汪仲琦本也想劝,一听此言喉头梗住,什么话都说不出了。
肃王恼道:“若只是宁珏这点儿事也就罢了,你明明知道我担心的是当年,白敬之这厮,真是死的太便宜了”
话音落下,他又看向汪仲琦,“前日为白敬之请命的动静太小,你和段国公想想法子,看看能不能动静再大些,一定得把宁珏之罪钉死。”
汪仲琦满心苦涩,见肃王眼底尽是戾气,只得擦着冷汗道:“是,小人这就回去和国公爷商议,请王爷放心。”
肃王冷哼一声,“手脚干净些。”
汪仲琦又躬身应是,待离开书房,便见本来清月满空的天穹已是一片乌云密布,汪仲琦走的急了些,待出了二门,自己的亲随迎了上来。
“老爷,王爷怎么说?”
汪仲琦轻咳了一声,“还不够,还得继续安排。
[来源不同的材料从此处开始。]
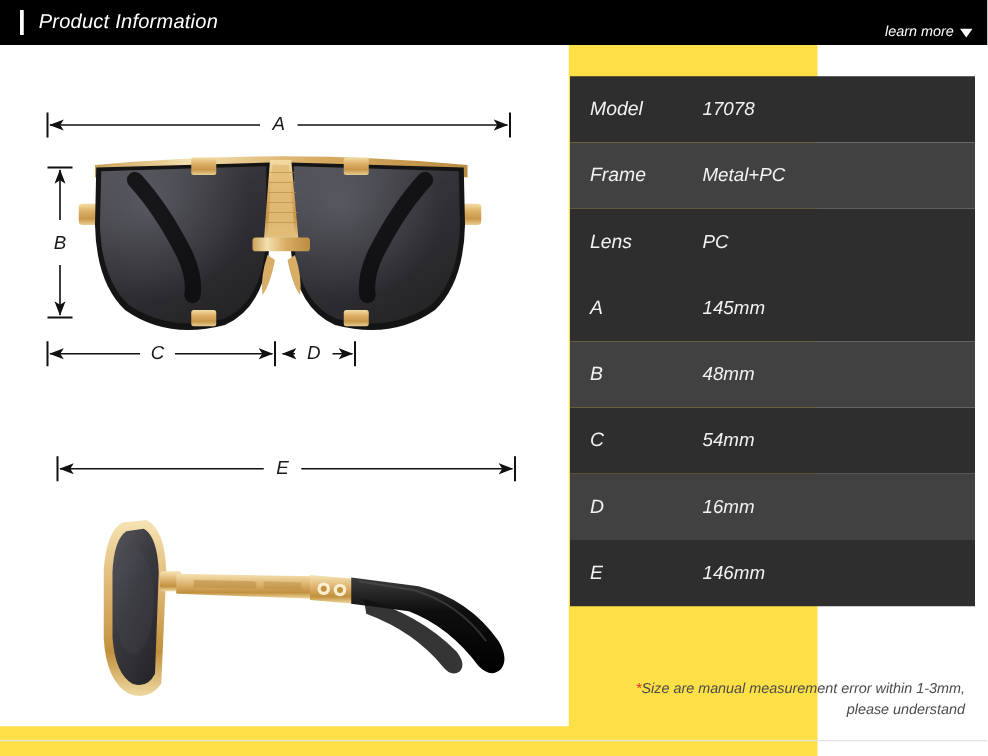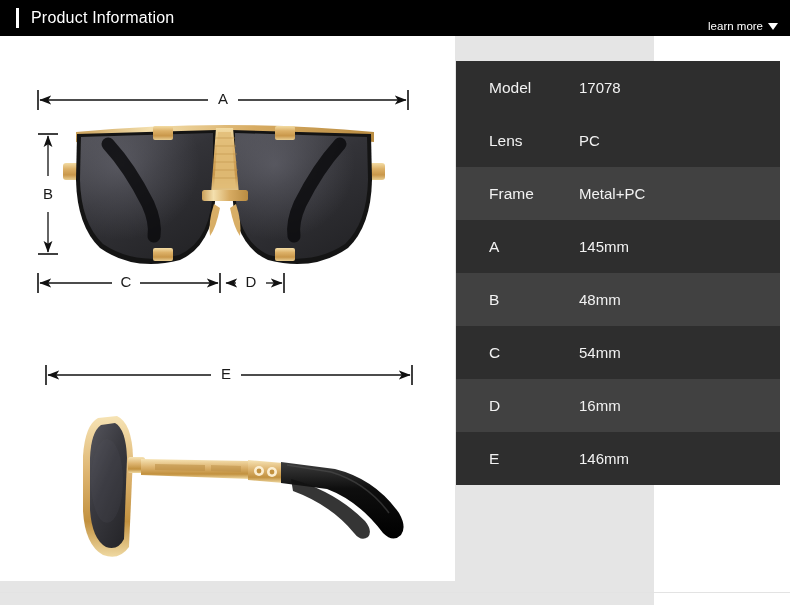--- a/index.html
+++ b/index.html
@@ -9,21 +9,22 @@
     height: 605px;
     background: #ffffff;
     font-family: "Liberation Sans", sans-serif;
     overflow: hidden;
   }
 
   .page {
     position: relative;
     width: 654px;
     height: 605px;
-    background: #e5e5e5;
+    background: #fde047;
+    font-style: italic;
   }
 
   
   .header {
     position: absolute;
     left: 0; top: 0;
     width: 790px;
     height: 36px;
     background: #000000;
     display: flex;
@@ -88,21 +89,21 @@
   
   .spec-panel {
     position: absolute;
     left: 456px; top: 61px;
     width: 324px;
   }
   .spec-row {
     display: flex;
     align-items: center;
     height: 53px;
-    padding-left: 33px;
+    padding-left: 16px;
   }
   .spec-row.dark  { background: #2e2e2e; }
   .spec-row.light { background: #414141; }
   .spec-key {
     width: 90px;
     flex: 0 0 90px;
     color: #f2f2f2;
     font-size: 15.5px;
   }
   .spec-val {
@@ -321,29 +322,29 @@
       </g>
     </svg>
   </div>
 
   <div class="spec-panel">
 
     <div class="spec-row dark">
       <div class="spec-key">Model</div>
       <div class="spec-val">17078</div>
     </div>
-    <div class="spec-row dark">
-      <div class="spec-key">Lens</div>
-      <div class="spec-val">PC</div>
-    </div>
     <div class="spec-row light">
       <div class="spec-key">Frame</div>
       <div class="spec-val">Metal+PC</div>
     </div>
     <div class="spec-row dark">
+      <div class="spec-key">Lens</div>
+      <div class="spec-val">PC</div>
+    </div>
+    <div class="spec-row dark">
       <div class="spec-key">A</div>
       <div class="spec-val">145mm</div>
     </div>
     <div class="spec-row light">
       <div class="spec-key">B</div>
       <div class="spec-val">48mm</div>
     </div>
     <div class="spec-row dark">
       <div class="spec-key">C</div>
       <div class="spec-val">54mm</div>
@@ -351,15 +352,19 @@
     <div class="spec-row light">
       <div class="spec-key">D</div>
       <div class="spec-val">16mm</div>
     </div>
     <div class="spec-row dark">
       <div class="spec-key">E</div>
       <div class="spec-val">146mm</div>
     </div>
   </div>
 
+  <div class="spec-note">
+    <span class="star">*</span><span>Size are manual measurement error within 1-3mm,</span><br>
+    <span>please understand</span>
+  </div>
 
   <div class="bottom-rule"></div>
 </div>
 
 </body></html>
”
亲随苦涩道:“王爷不出面,国公爷自从没了大少爷,如今也没了心气,就凭咱们,还能怎么办?”
“想,想不出来,你我都安生不了几日了。”
亲随往王府四下了看了一眼,低声道:“老爷,您还记得那位程大夫吗?连他当年都……咱们如今多想想后路吧……”
汪仲琦一个激灵,拢紧斗篷,加快步伐往王府侧门而去。